**RECORD EXTRACTS:**

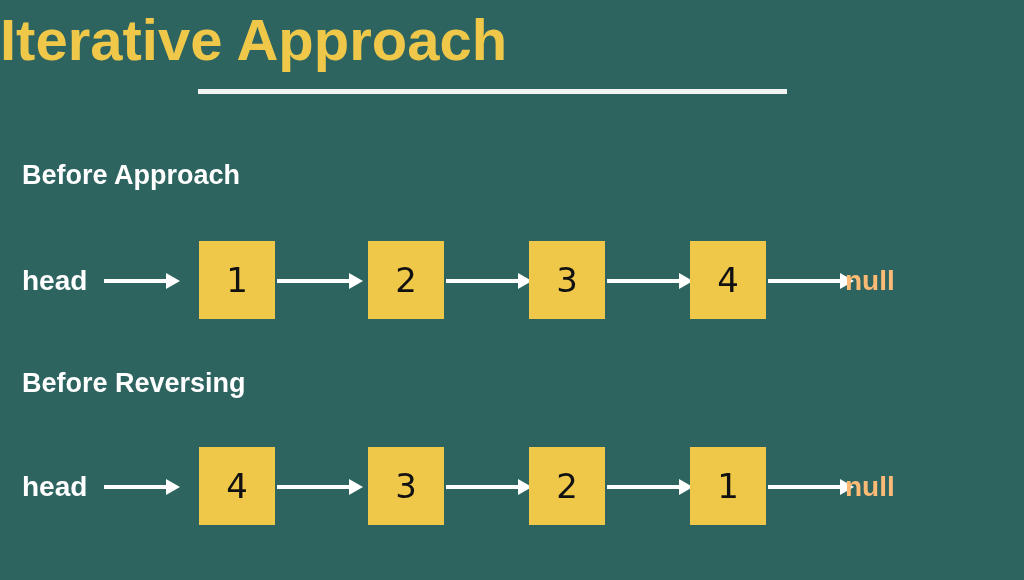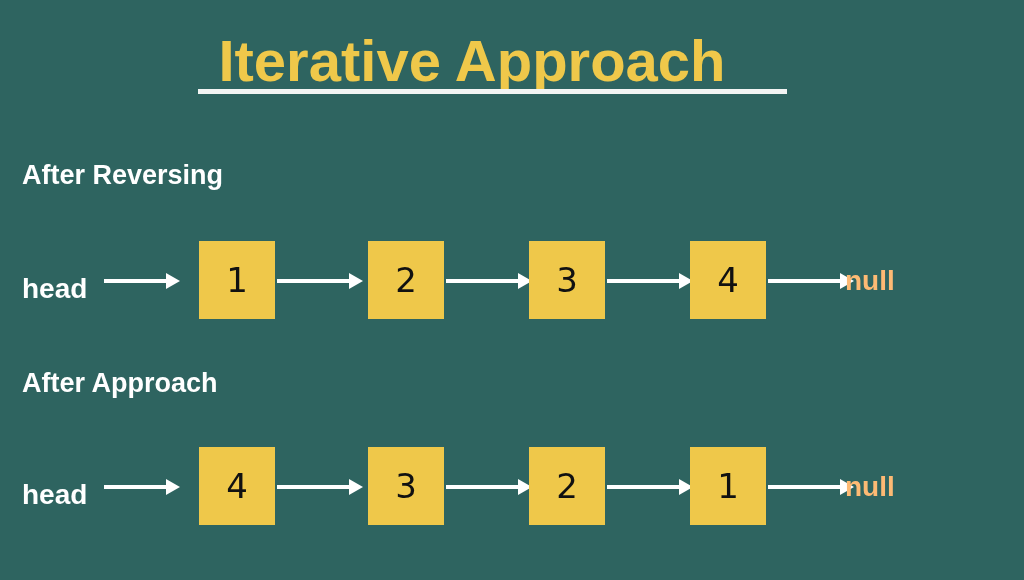"Iterative Approach" .title-block { text-align: center -> none; top: 31px -> 10px }
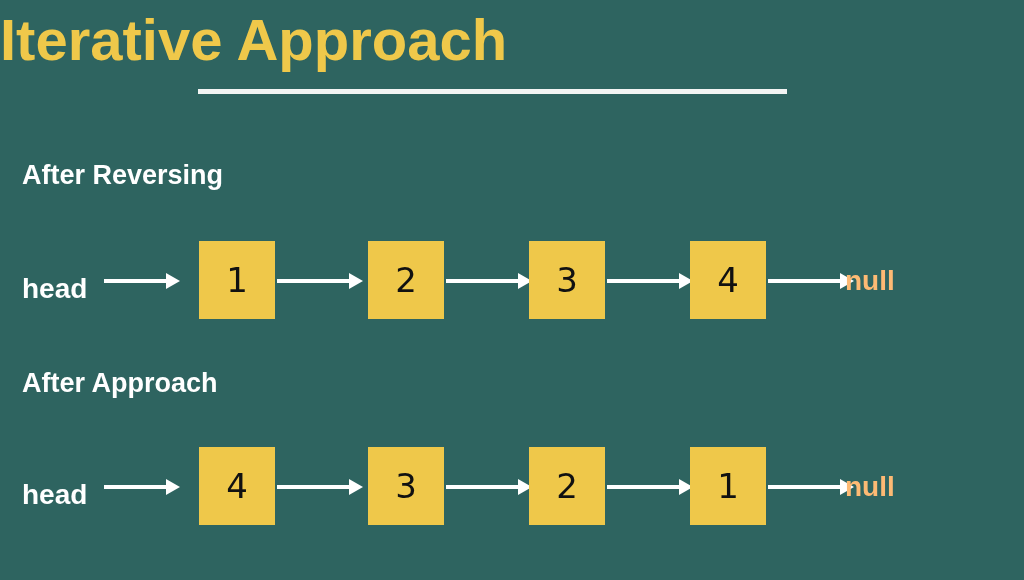"After Reversing" div.section-heading { text: After Reversing -> Before Approach }
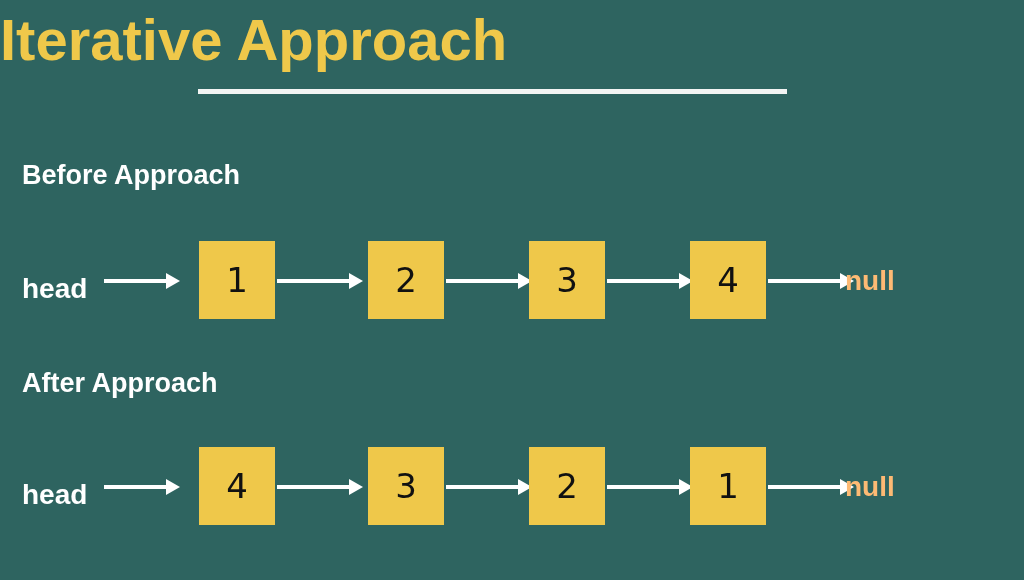"head" .head-label { margin-top: 8px -> none }
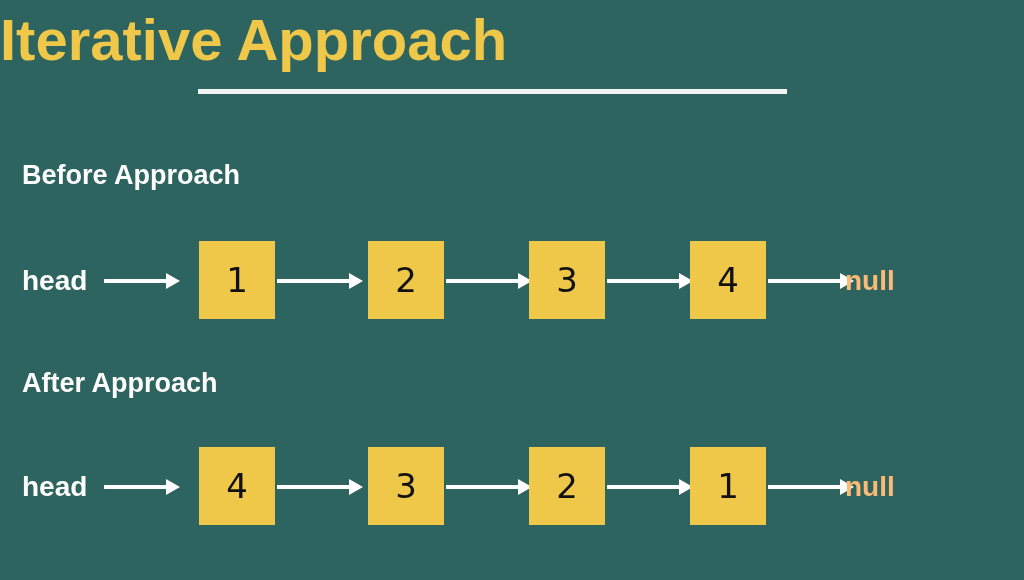"After Approach" div.section-heading { text: After Approach -> Before Reversing }
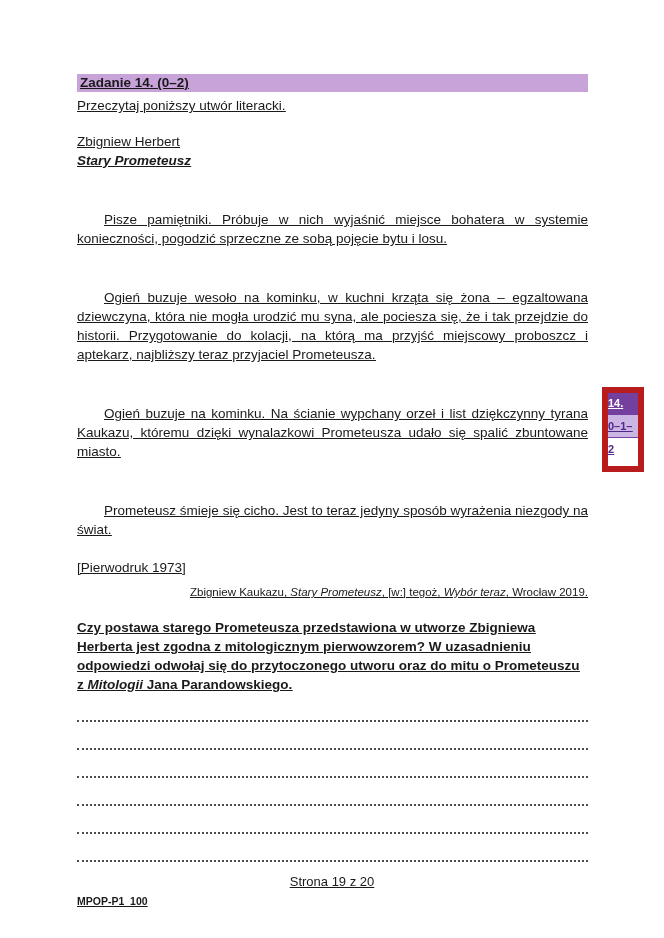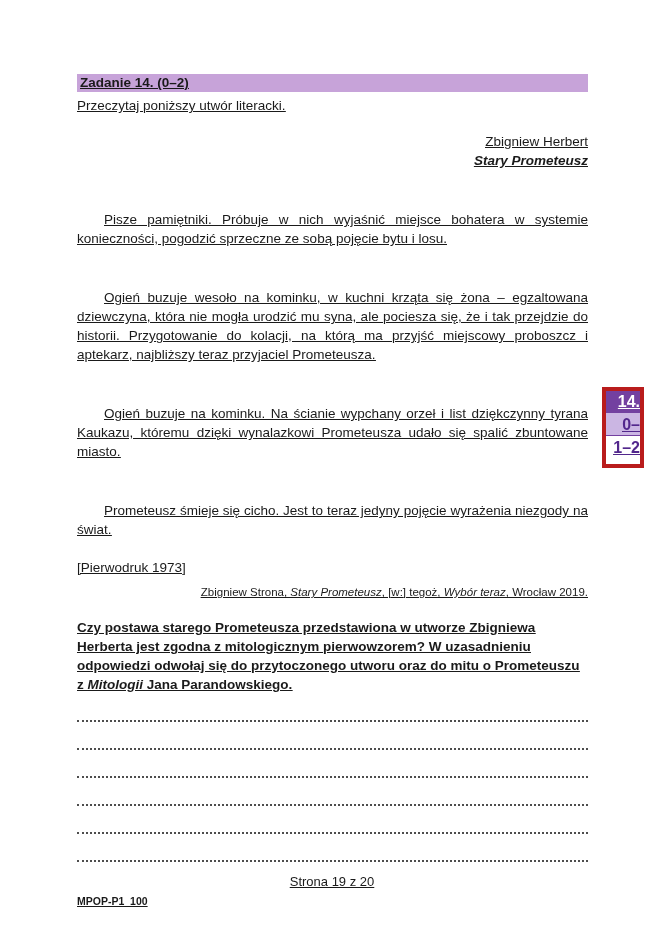"Zbigniew Herbert" .author-block { text-align: right -> none }
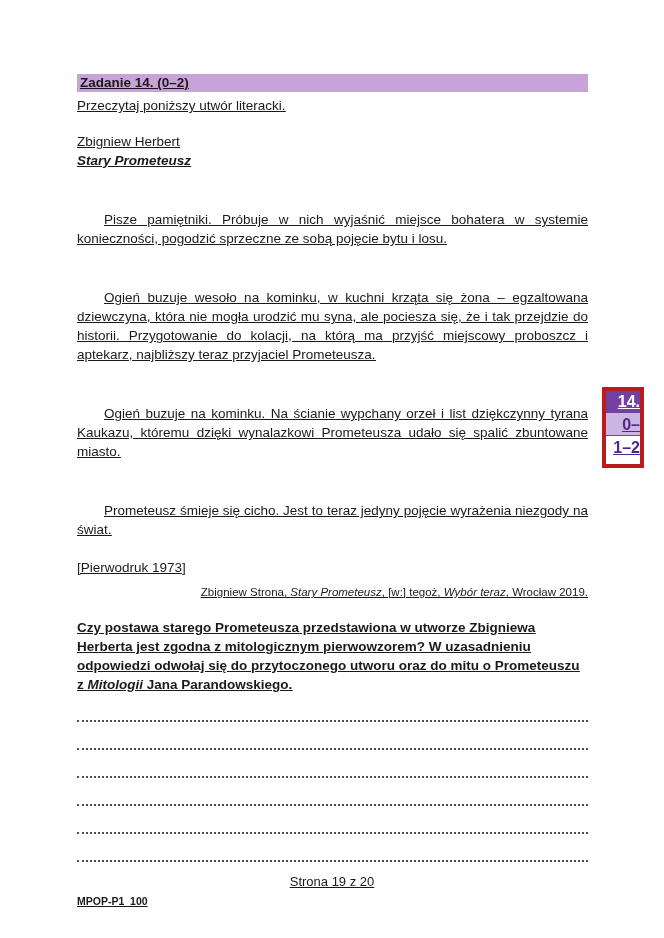"14." .score-box { border: 4px solid #b91c1c -> 6px solid #b91c1c; font-size: 16px -> 11px; text-align: right -> left }
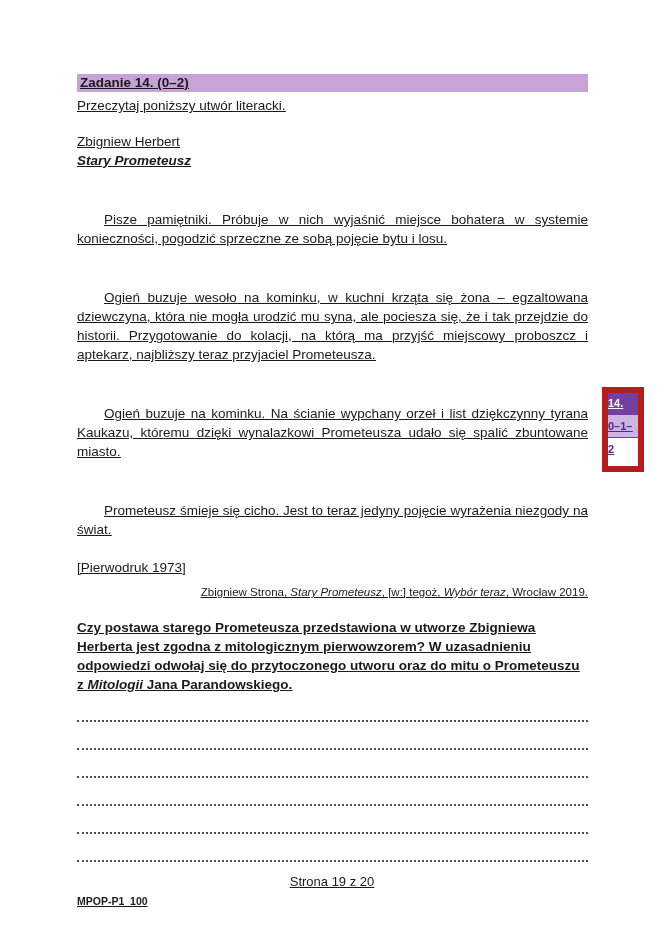"Prometeusz śmieje się cicho. Jest" p { text: pojęcie -> sposób }
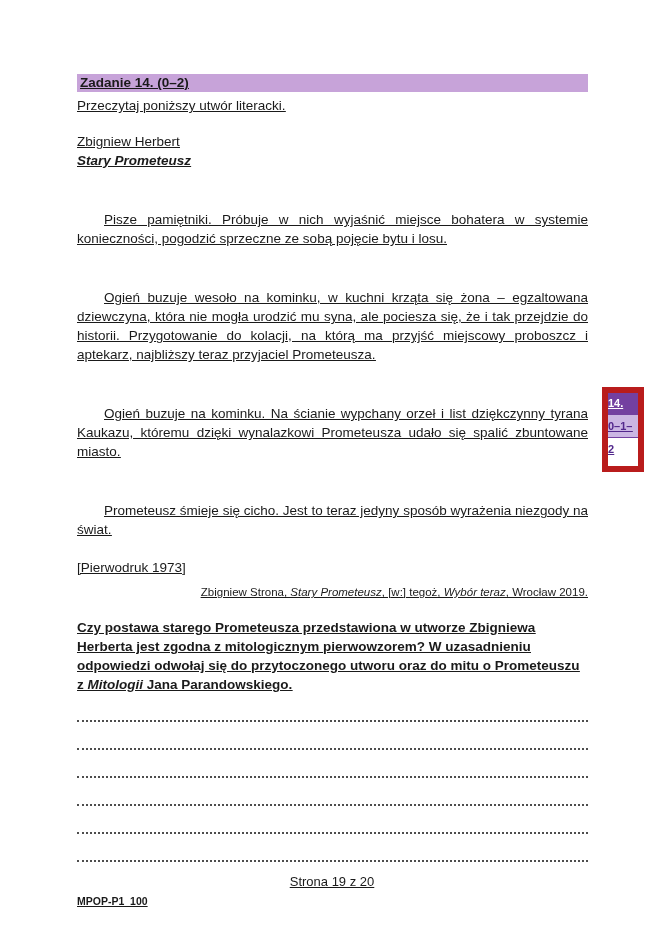"Zbigniew Strona," span { text: Strona -> Kaukazu }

**THE PROBLEM:** Once the line containing "right -> none" is located, write out exactly that line and each one after it to the end of the records above, excluding pictures and nothing else.

**OUTPUT BELOW:**
"Zbigniew Herbert" .author-block { text-align: right -> none }
"14." .score-box { border: 4px solid #b91c1c -> 6px solid #b91c1c; font-size: 16px -> 11px; text-align: right -> left }
"Prometeusz śmieje się cicho. Jest" p { text: pojęcie -> sposób }
"Zbigniew Strona," span { text: Strona -> Kaukazu }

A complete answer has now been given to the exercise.